What makes them distinct?
- They expand the lens from “women’s health” to gender justice across SOGIESC, including women, 2SLGBTQIA+ communities, and (where relevant) men/masculinities.
- They are grounded in intersectional feminism and queer theory (alongside social critical theory and postmodernism), to directly interrogate patriarchy and cisheteronormativity.
- They define “transformative” as not just empowering individuals, but also committing to dismantling structures(social, institutional, ideological) that reproduce inequities.
- They insist on action: nursing theories should guide practice that addresses both practical SOGIESC needs(immediate safety, care access, wellbeing) and strategic SOGIESC needs (rights, empowerment, institutional accountability).

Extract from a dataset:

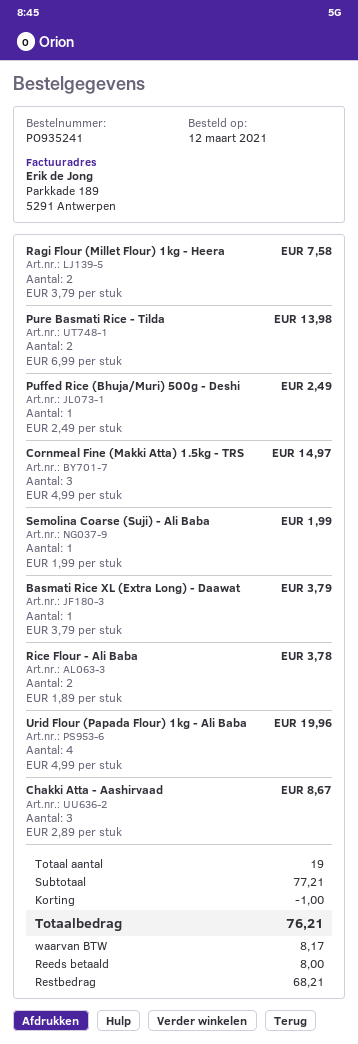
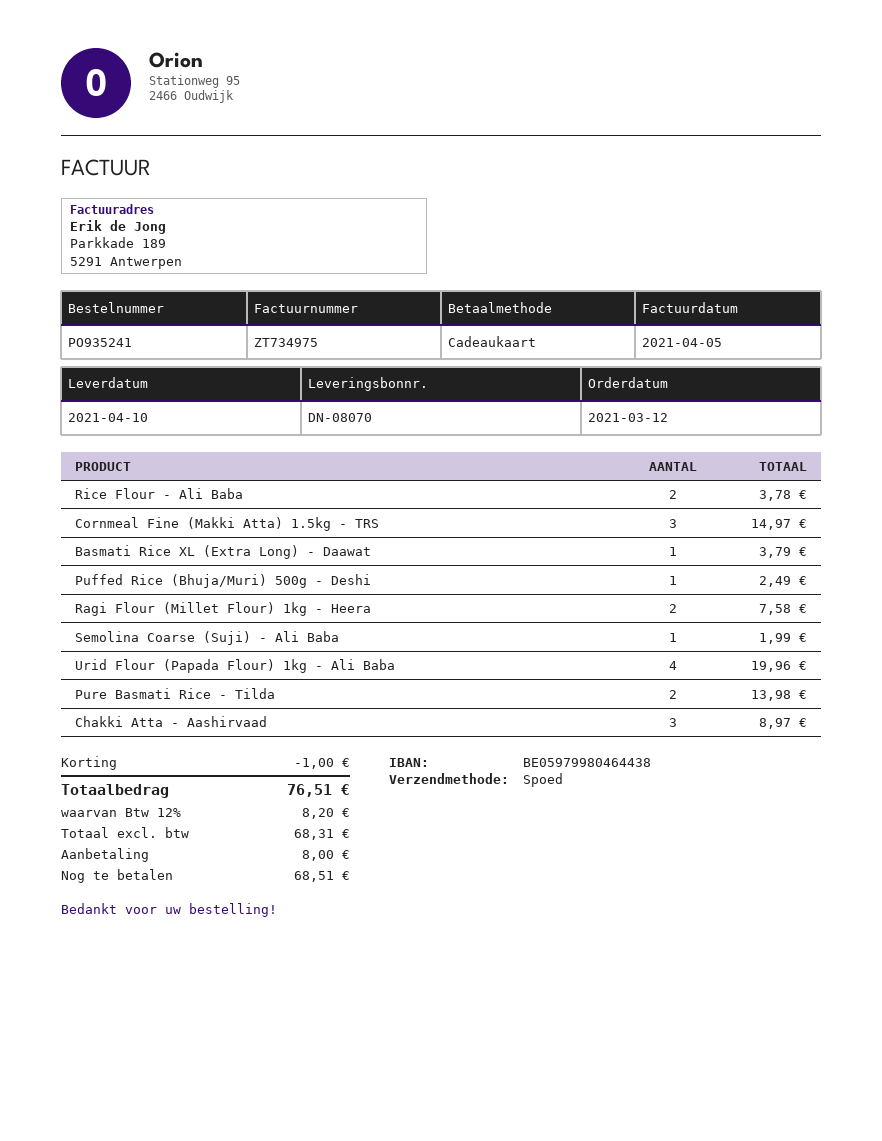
Chakki Atta - Aashirvaad: 3 for 8.67 -> 3 for 8.97
tax: 8.17 -> 8.20
total: 76.21 -> 76.51
balance: 68.21 -> 68.51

The paper also introduces a typology based on SOGIESC-responsiveness:
- SOGIESC-insensitive (treats health as universal; ignores SOGIESC or uses it as a mere “control”),
- SOGIESC-aware (includes SOGIESC but may not be intersectional or institution-transforming), and
- SOGIESC-transformative (intersectional, structurally critical, and action-oriented).
Bottom line
The paper is essentially a call to nursing scholars: our theory toolkits must evolve with the world. If nursing wants to be a profession committed to equity, our theories must become more explicit about SOGIESC diversity, intersectionality, and the structural work needed to achieve gender justice—not only for women, but across the gender spectrum.
Policy/practice recommendations (actionable takeaways)
- For nursing educators
- Teach students to evaluate theories for SOGIESC-responsiveness (insensitive vs aware vs transformative) using clear criteria (e.g., Does it address cisheteronormativity? Does it include intersectionality? Does it propose strategic action?).
- For researchers/theorists
- Build theories with communities, not just about them: include voices across SOGIESC—and across class, race/ethnicity, age, disability, and other axes—so “diversity” becomes real representation, not a line in the limitations section.
- For clinical leaders and policy stakeholders
- Use theory-guided practice to address both:
- Practical needs (affirming services, safe access, respectful documentation and care pathways), and
- Strategic needs (institutional accountability, anti-discrimination protocols, gender-affirming care access, workforce training).
- For journals and peer reviewers
- Encourage authors to include a short reflexive statement on SOGIESC and intersectionality when gender is central to the argument, and assess whether “gender” is being treated as a simple binary assumption.
Glossary of key terms
- SOGIESC — Sexual Orientation, Gender Identity and Expression, and Sex Characteristics; a framework that captures diverse gender/sexual identities and intersex variations.
- Cisheteronormativity — The ideology that assumes cisgender identity and heterosexuality are “normal,” granting privilege to some and marginalizing others.
- Gender-sensitive theorizing — Theory-building that centers gender (originally focused on women’s health), values women’s voices, recognizes diversity among women, situates experiences socially/politically, and proposes nursing actions.
- Gender-transformative — Approaches that aim to change structures and institutions that produce gender inequality, not just respond to symptoms.
- Intersectionality — A framework showing how multiple social identities and power structures overlap to shape unique experiences of oppression/privilege and health outcomes.
- Queer theory — A critical lens that challenges essentialist notions of gender/sexuality and critiques cisheteronormative social organization.
- SOGIESC-responsiveness — A proposed “property” of theories: whether and how a theory accounts for SOGIESC-related inequities (insensitive/aware/transformative).
- Practical SOGIESC needs — Immediate needs tied to survival, wellbeing, and access to care.
- Strategic SOGIESC needs — Longer-term needs tied to empowerment, rights, institutional change, and accountability for equitable care.
- Masculinities — Social constructions of manhood that shape health behaviors, care access, and power relations; important to analyze without recentring patriarchy.